WORK REQUIRED: Below are the records. Gather each line that holds "with".

MATERIAL TO PROCESS:
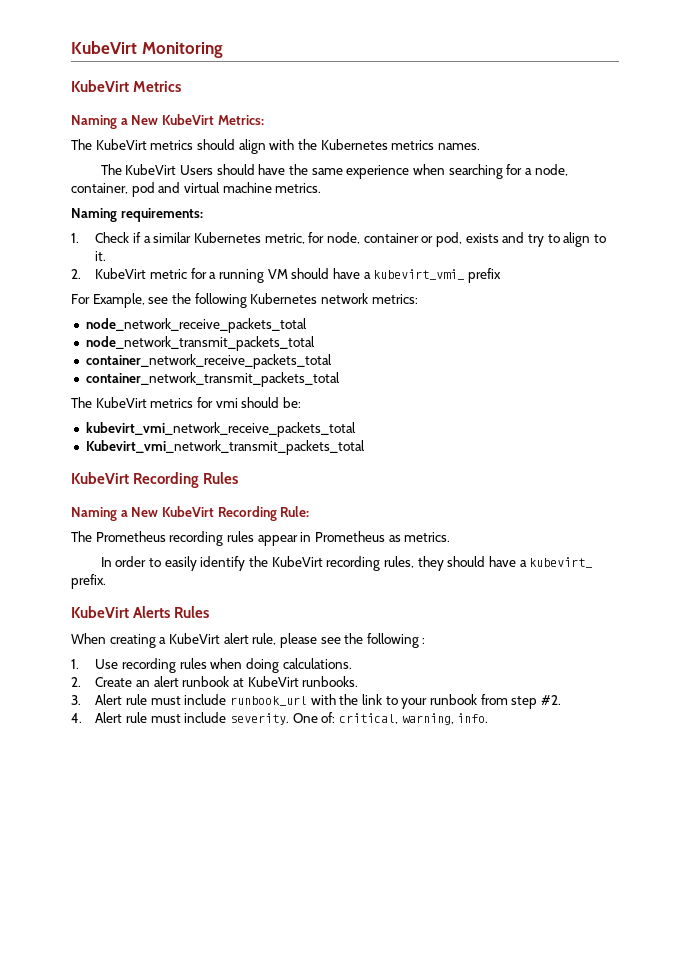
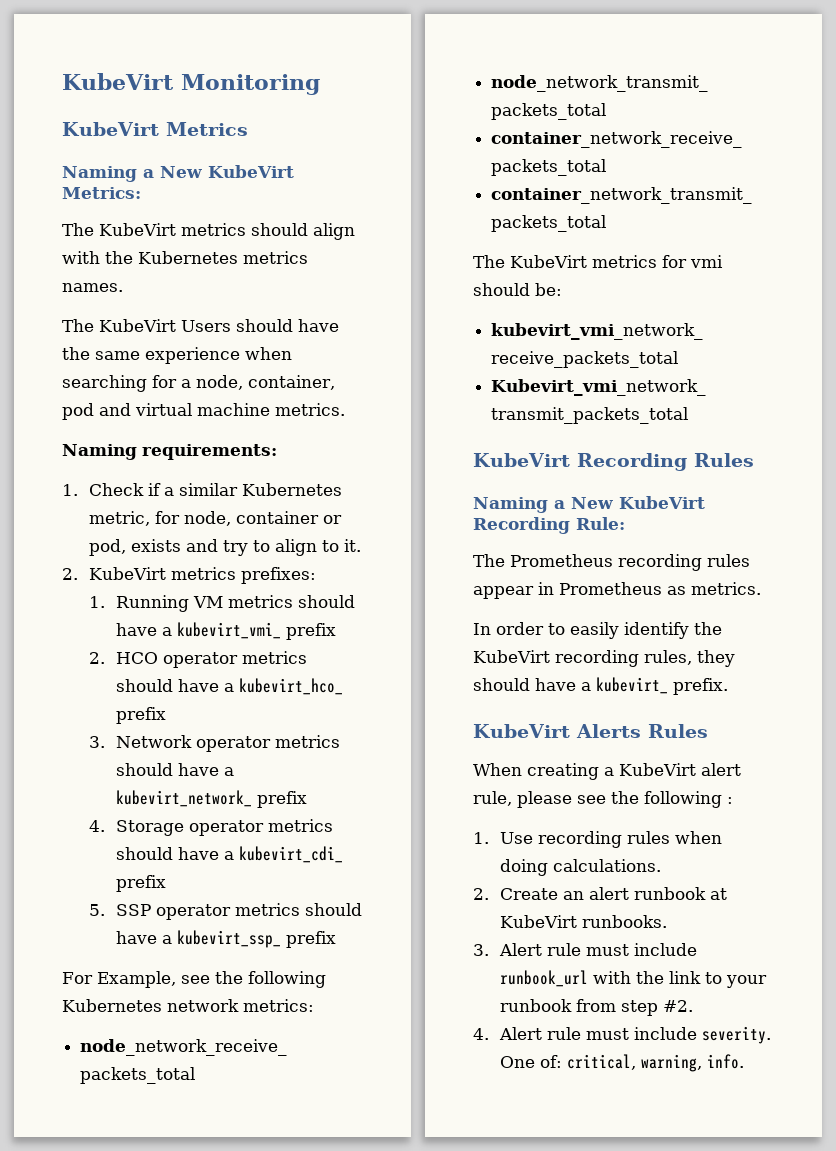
- 2. KubeVirt metric for a running VM should have a kubevirt_vmi_ prefix
+ 2. KubeVirt metrics prefixes:
+ 1. Running VM metrics should have a kubevirt_vmi_ prefix
+ 2. HCO operator metrics should have a kubevirt_hco_ prefix
+ 3. Network operator metrics should have a kubevirt_network_ prefix
+ 4. Storage operator metrics should have a kubevirt_cdi_ prefix
+ 5. SSP operator metrics should have a kubevirt_ssp_ prefix

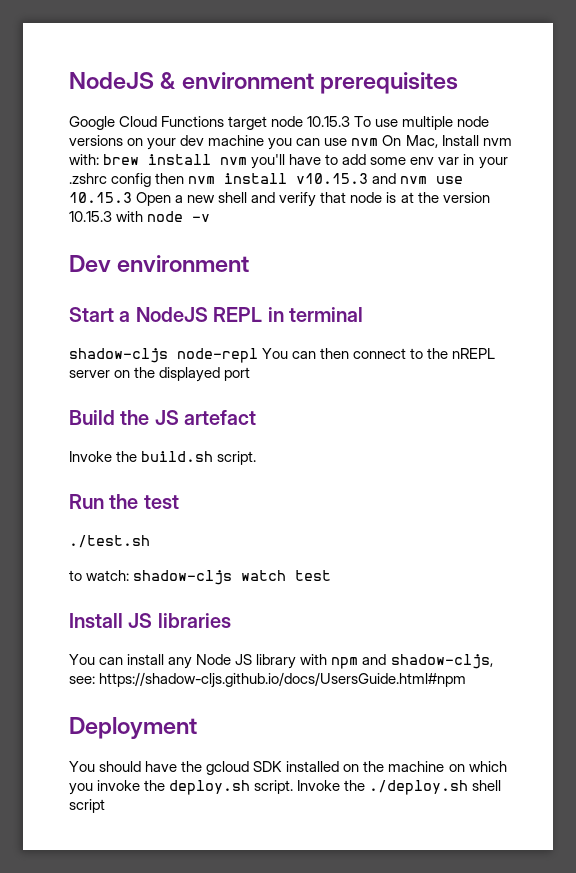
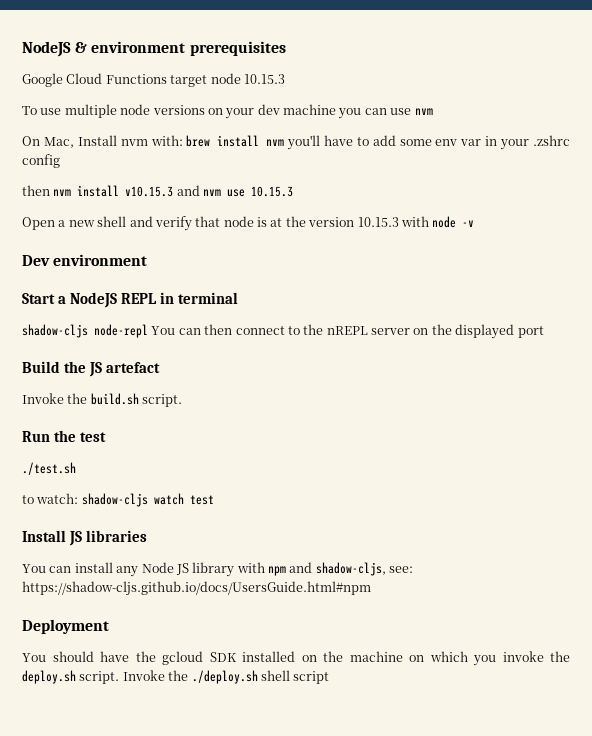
- Google Cloud Functions target node 10.15.3 To use multiple node versions on your dev machine you can use nvm On Mac, Install nvm with:
+ Google Cloud Functions target node 10.15.3
+ To use multiple node versions on your dev machine you can use nvm
+ On Mac, Install nvm with:
- brew install nvm you'll have to add some env var in your .zshrc config then nvm install v10.15.3 and nvm use 10.15.3 Open a new shell and verify that node is at the version 10.15.3 with node -v
+ brew install nvm you'll have to add some env var in your .zshrc config
+ then nvm install v10.15.3 and nvm use 10.15.3
+ Open a new shell and verify that node is at the version 10.15.3 with node -v

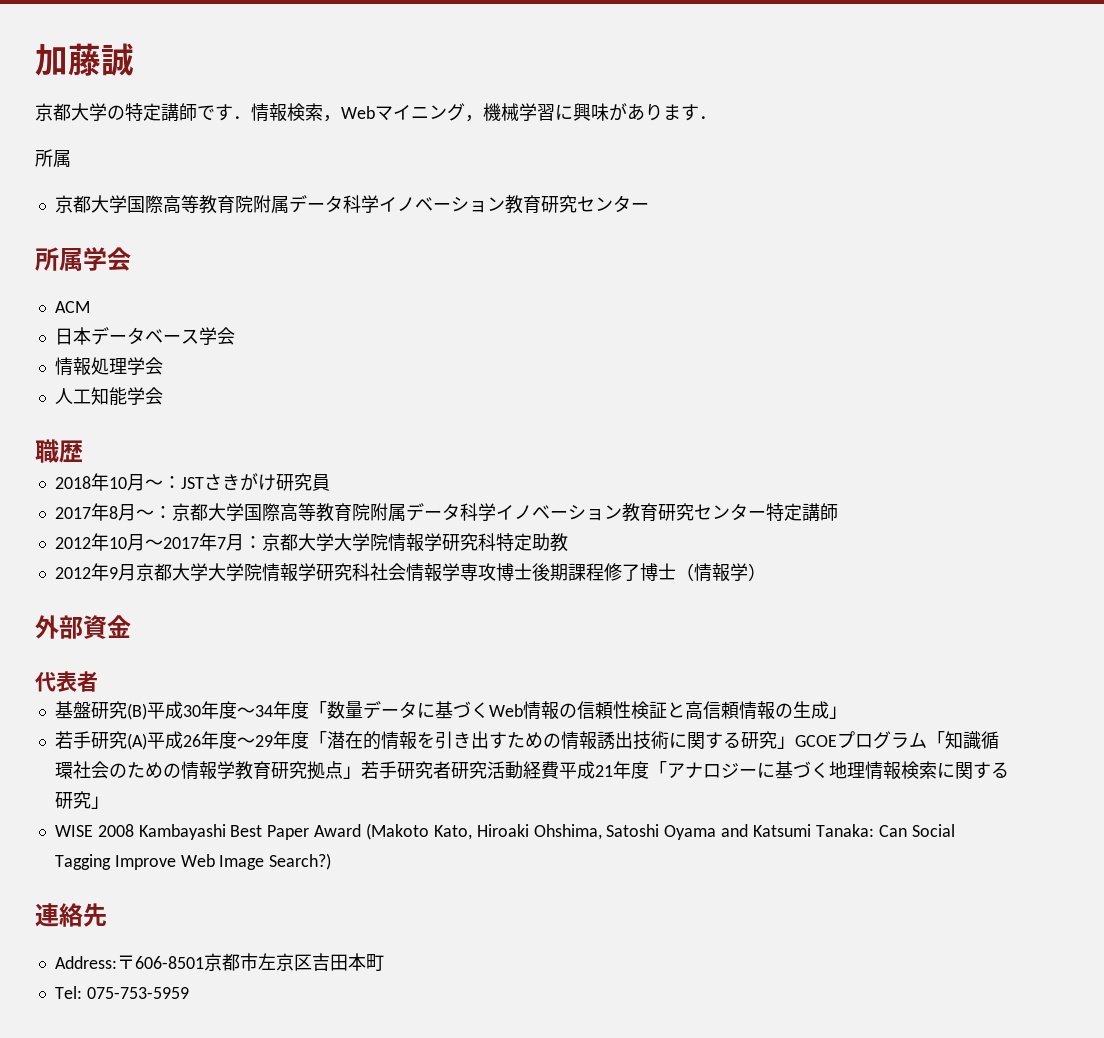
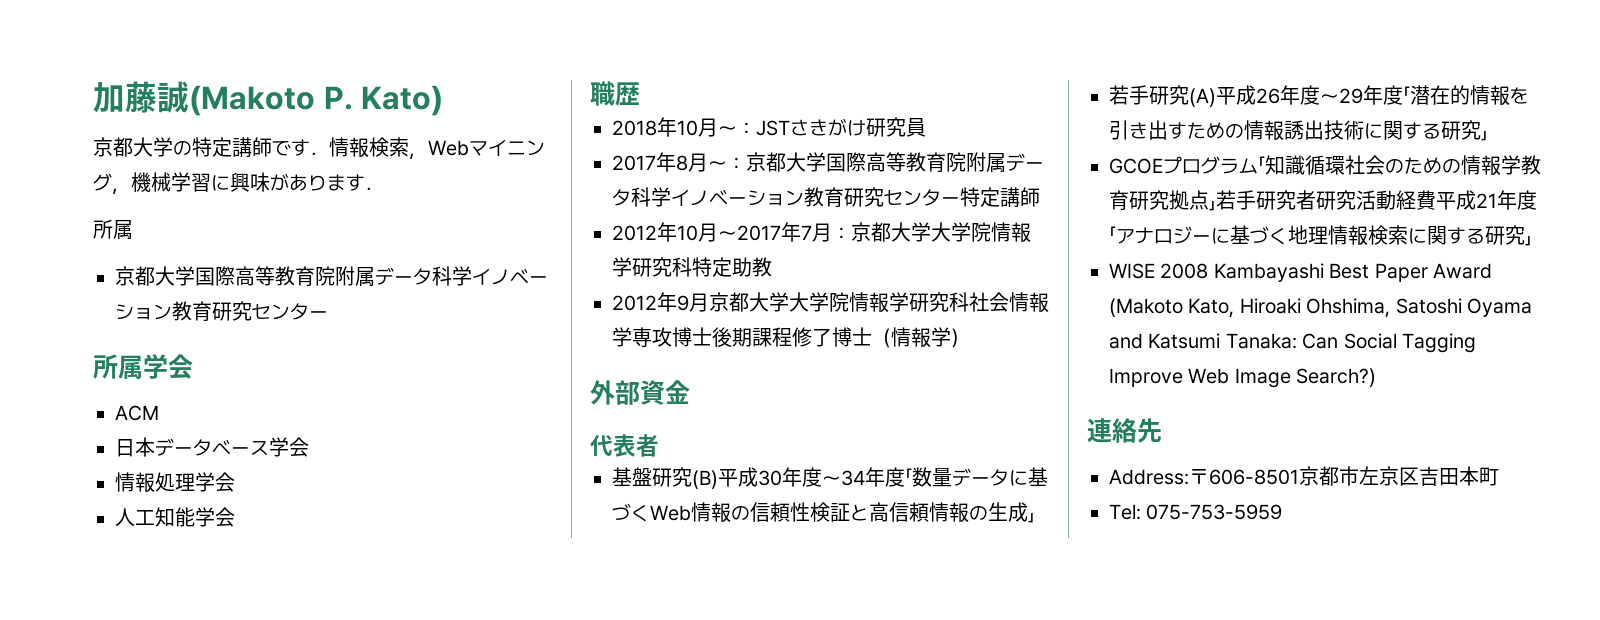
- 加藤誠
+ 加藤誠(Makoto P. Kato)
- 若手研究(A)平成26年度～29年度「潜在的情報を引き出すための情報誘出技術に関する研究」GCOEプログラム「知識循環社会のための情報学教育研究拠点」若手研究者研究活動経費平成21年度「アナロジーに基づく地理情報検索に関する研究」
+ 若手研究(A)平成26年度～29年度「潜在的情報を引き出すための情報誘出技術に関する研究」
+ GCOEプログラム「知識循環社会のための情報学教育研究拠点」若手研究者研究活動経費平成21年度「アナロジーに基づく地理情報検索に関する研究」

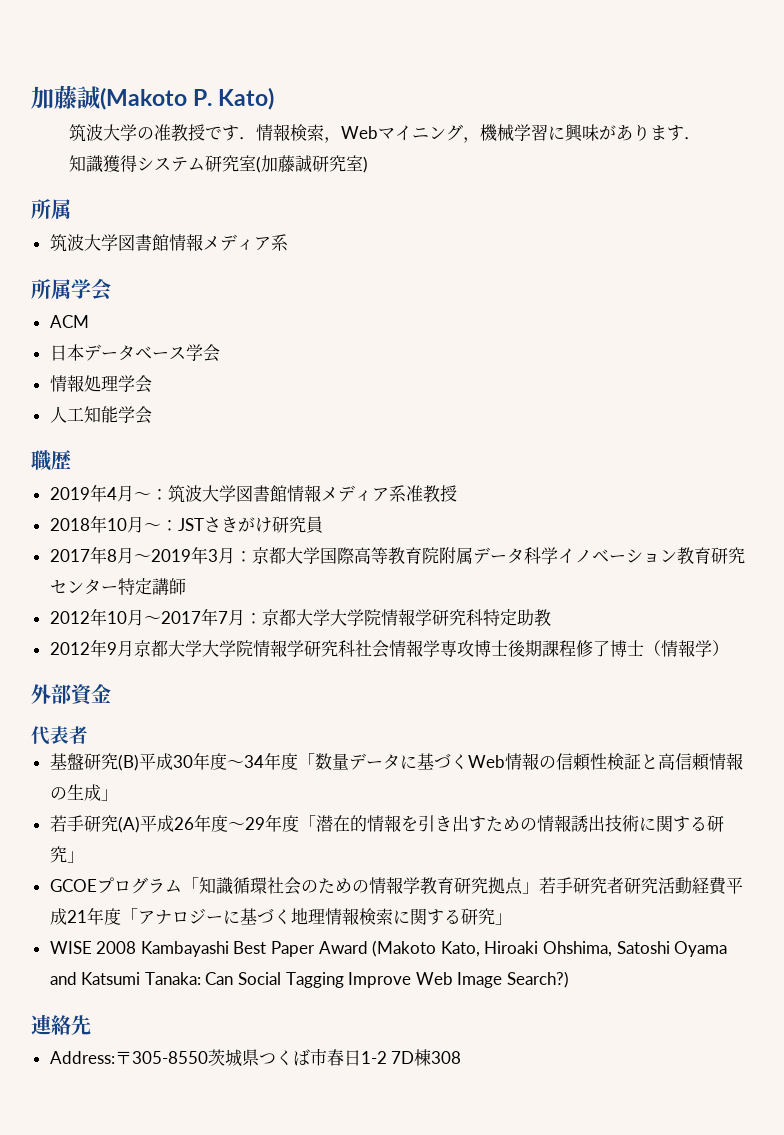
- 京都大学の特定講師です．情報検索，Webマイニング，機械学習に興味があります．
+ 筑波大学の准教授です．情報検索，Webマイニング，機械学習に興味があります．
+ 知識獲得システム研究室(加藤誠研究室)
  所属
- 京都大学国際高等教育院附属データ科学イノベーション教育研究センター
+ 筑波大学図書館情報メディア系
+ 2019年4月～：筑波大学図書館情報メディア系准教授
- 2017年8月～：京都大学国際高等教育院附属データ科学イノベーション教育研究センター特定講師
+ 2017年8月～2019年3月：京都大学国際高等教育院附属データ科学イノベーション教育研究センター特定講師
- Address:〒606-8501京都市左京区吉田本町
- Tel: 075-753-5959
+ Address:〒305-8550茨城県つくば市春日1-2 7D棟308

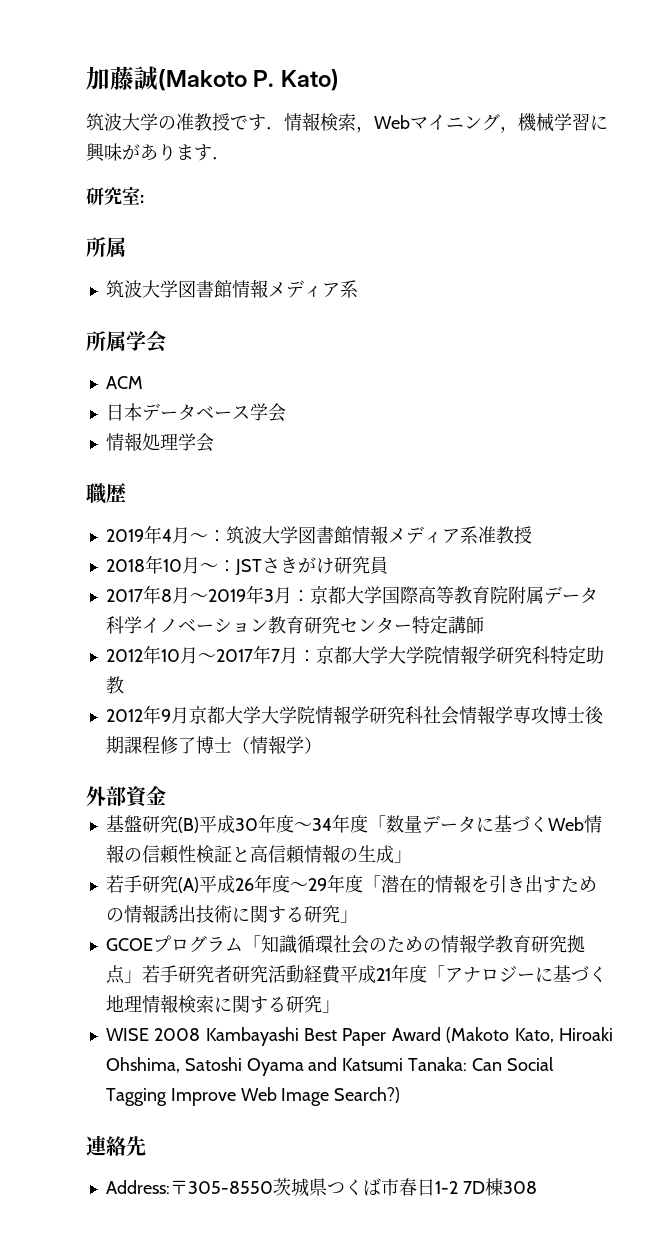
- 知識獲得システム研究室(加藤誠研究室)
+ 研究室:
- 人工知能学会
- 代表者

REPLY:
- Google Cloud Functions target node 10.15.3 To use multiple node versions on your dev machine you can use nvm On Mac, Install nvm with:
+ On Mac, Install nvm with:
- brew install nvm you'll have to add some env var in your .zshrc config then nvm install v10.15.3 and nvm use 10.15.3 Open a new shell and verify that node is at the version 10.15.3 with node -v
+ Open a new shell and verify that node is at the version 10.15.3 with node -v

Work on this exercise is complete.